## EXERCISE REQUIREMENTS
Only the text should be kept: print every entry below exactly and leave each image out.

Revision tracking records
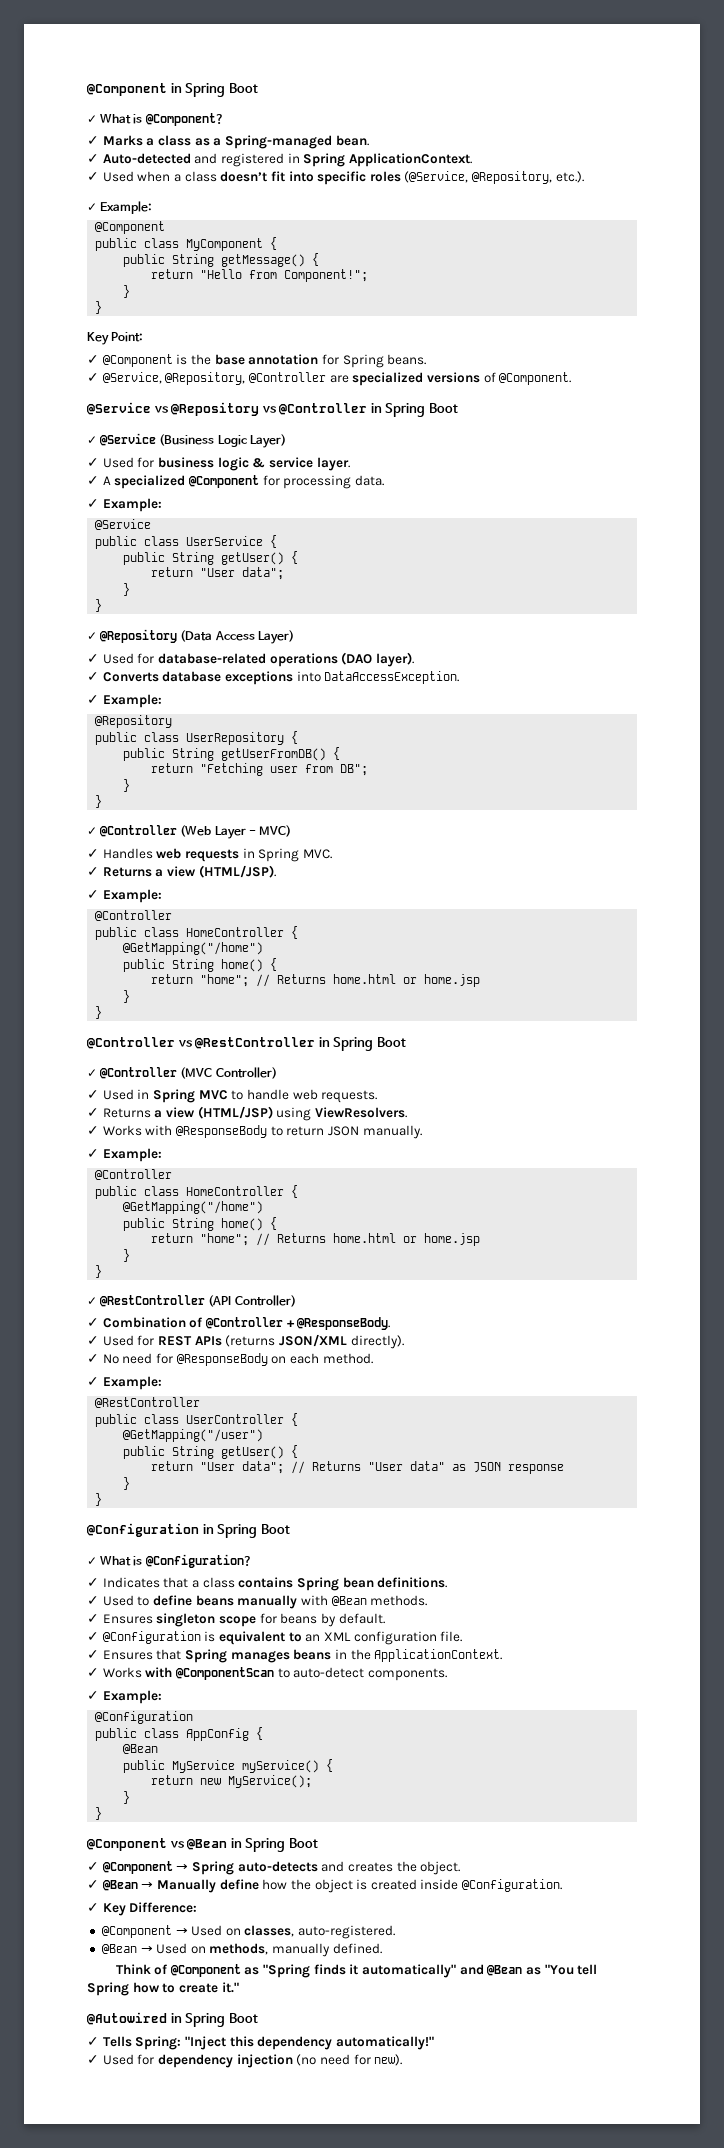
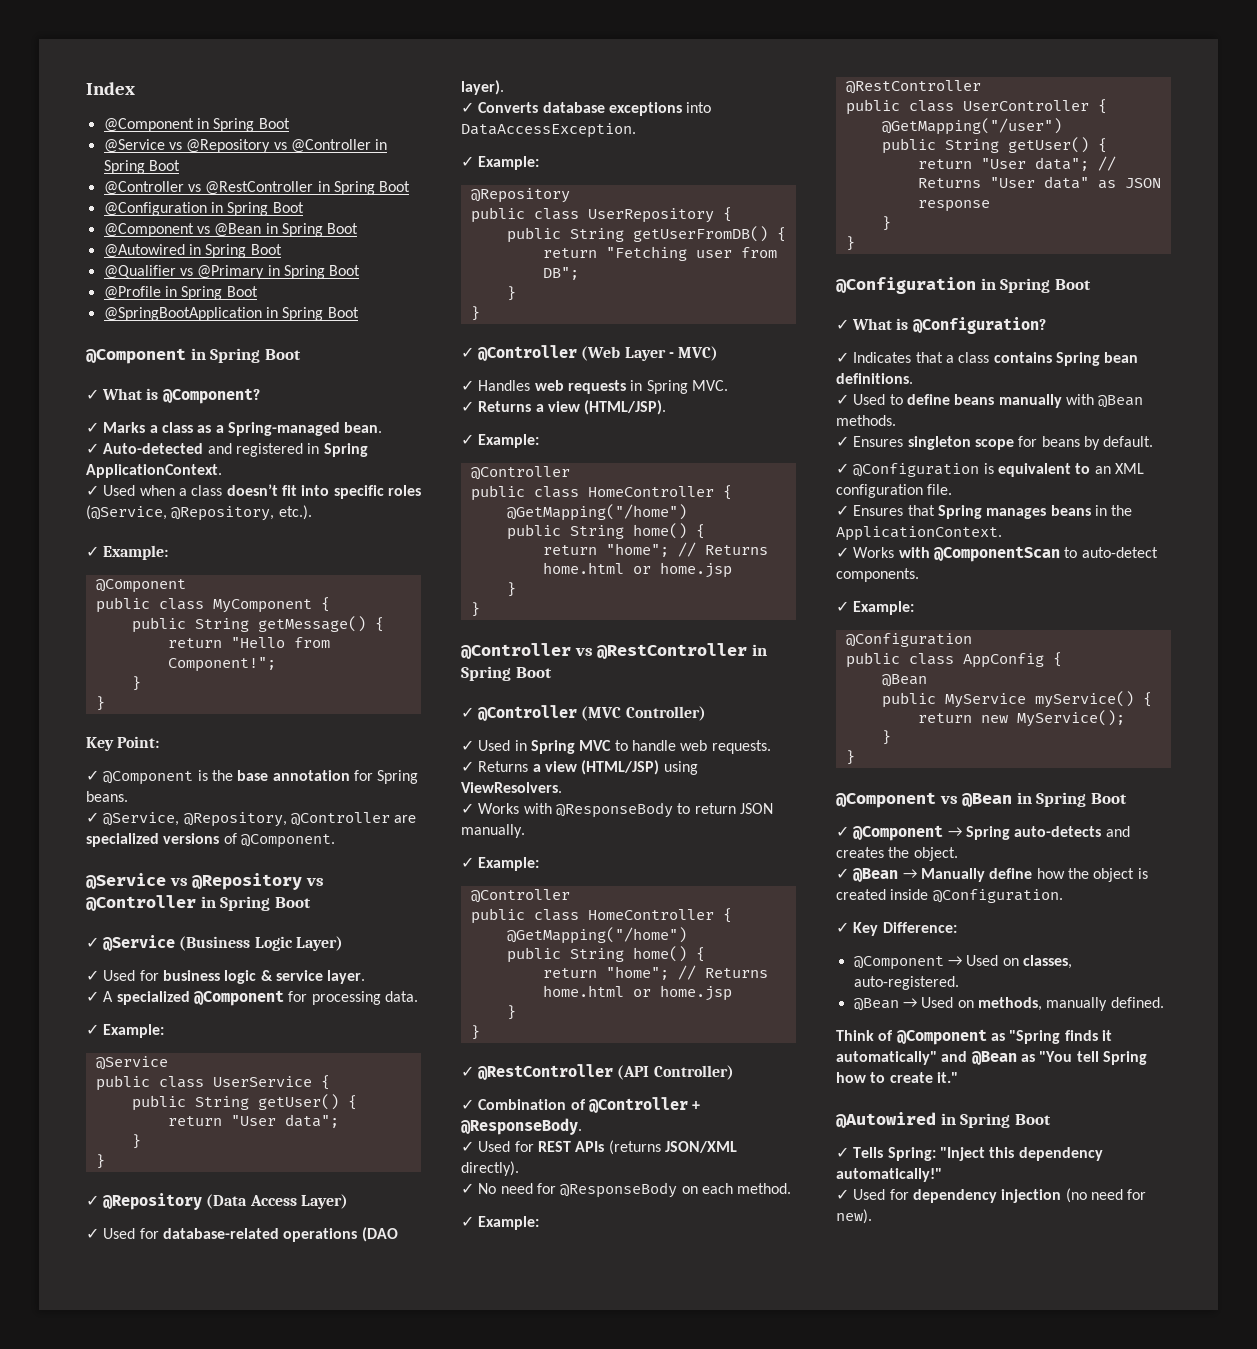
+ Index
+ @Component in Spring Boot
+ @Service vs @Repository vs @Controller in Spring Boot
+ @Controller vs @RestController in Spring Boot
+ @Configuration in Spring Boot
+ @Component vs @Bean in Spring Boot
+ @Autowired in Spring Boot
+ @Qualifier vs @Primary in Spring Boot
+ @Profile in Spring Boot
+ @SpringBootApplication in Spring Boot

## SOLUTION TO THIS TASK
+ Index
+ @Component in Spring Boot
+ @Service vs @Repository vs @Controller in Spring Boot
+ @Controller vs @RestController in Spring Boot
+ @Configuration in Spring Boot
+ @Component vs @Bean in Spring Boot
+ @Autowired in Spring Boot
+ @Qualifier vs @Primary in Spring Boot
+ @Profile in Spring Boot
+ @SpringBootApplication in Spring Boot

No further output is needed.